Records from a data source
****************************************

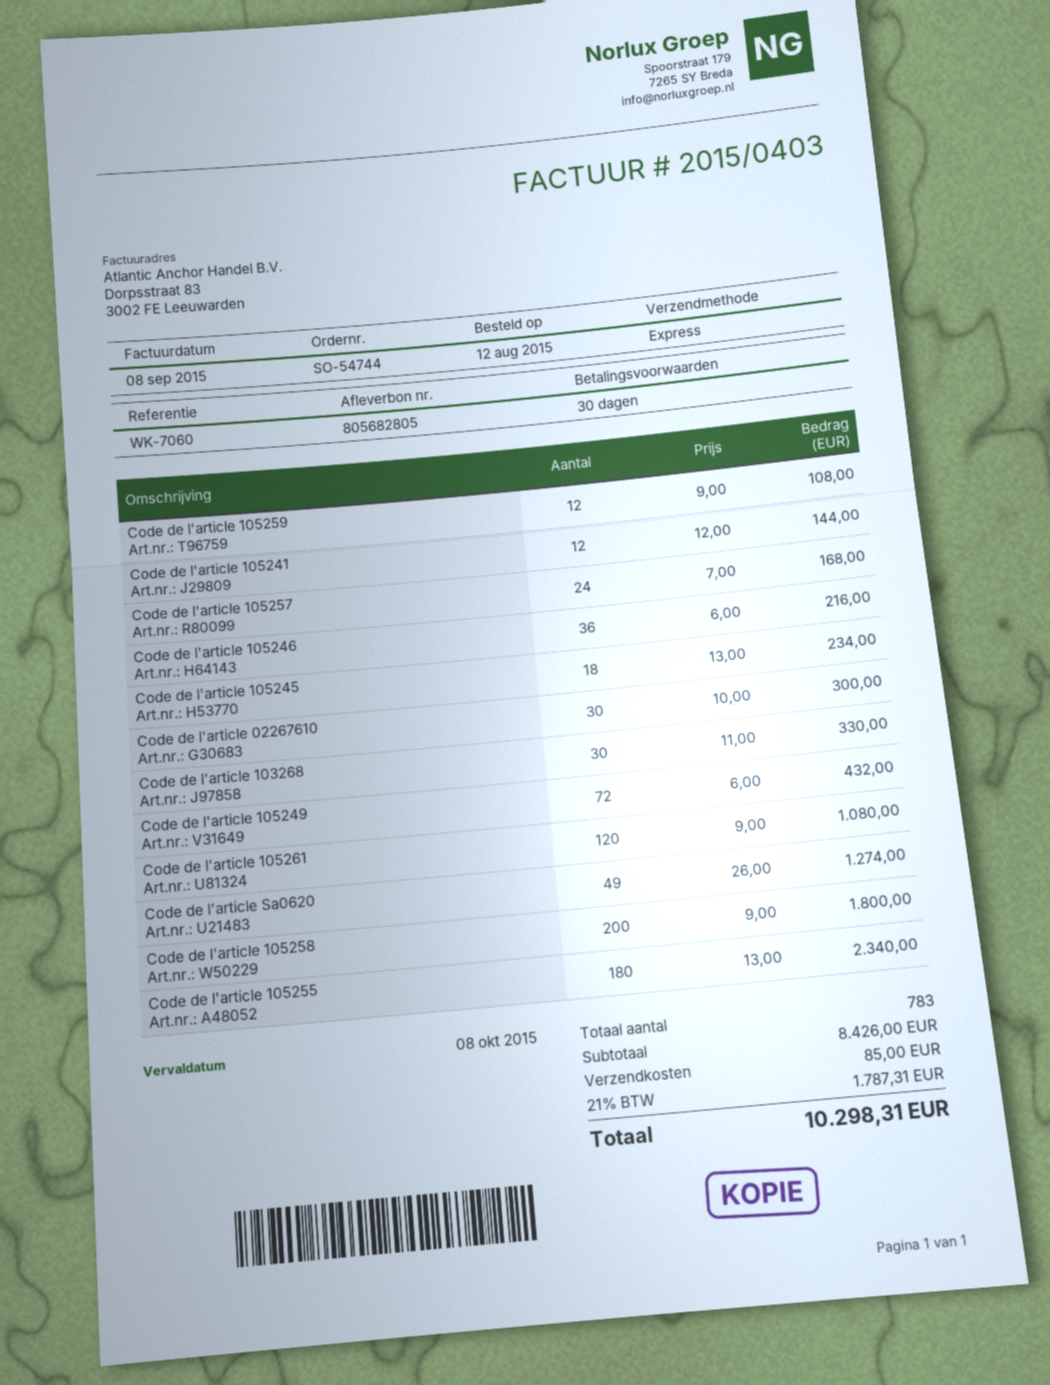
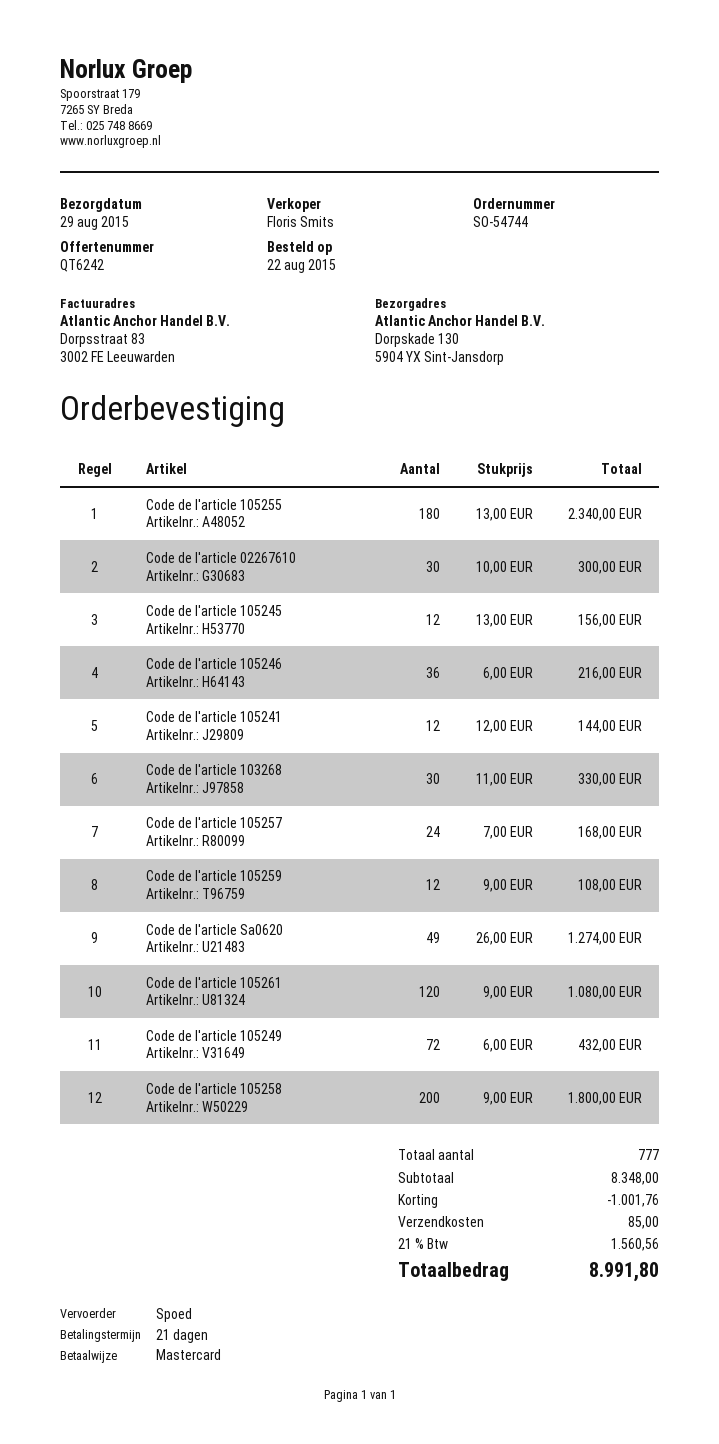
order date: 2015-08-12 -> 2015-08-22
payment terms: 30 days -> 21 days
Code de l'article 105245: 18 x 13.00 = 234.00 -> 12 x 13.00 = 156.00
total quantity: 783 -> 777
subtotal: 8426.00 -> 8348.00
discount: none -> 1001.76
tax: 21% = 1787.31 -> 21% = 1560.56
total: 10298.31 -> 8991.80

****************************************

Task directions: Output all of the records exactly as they appear above, but not the pictures.

Answer below:
order date: 2015-08-12 -> 2015-08-22
payment terms: 30 days -> 21 days
Code de l'article 105245: 18 x 13.00 = 234.00 -> 12 x 13.00 = 156.00
total quantity: 783 -> 777
subtotal: 8426.00 -> 8348.00
discount: none -> 1001.76
tax: 21% = 1787.31 -> 21% = 1560.56
total: 10298.31 -> 8991.80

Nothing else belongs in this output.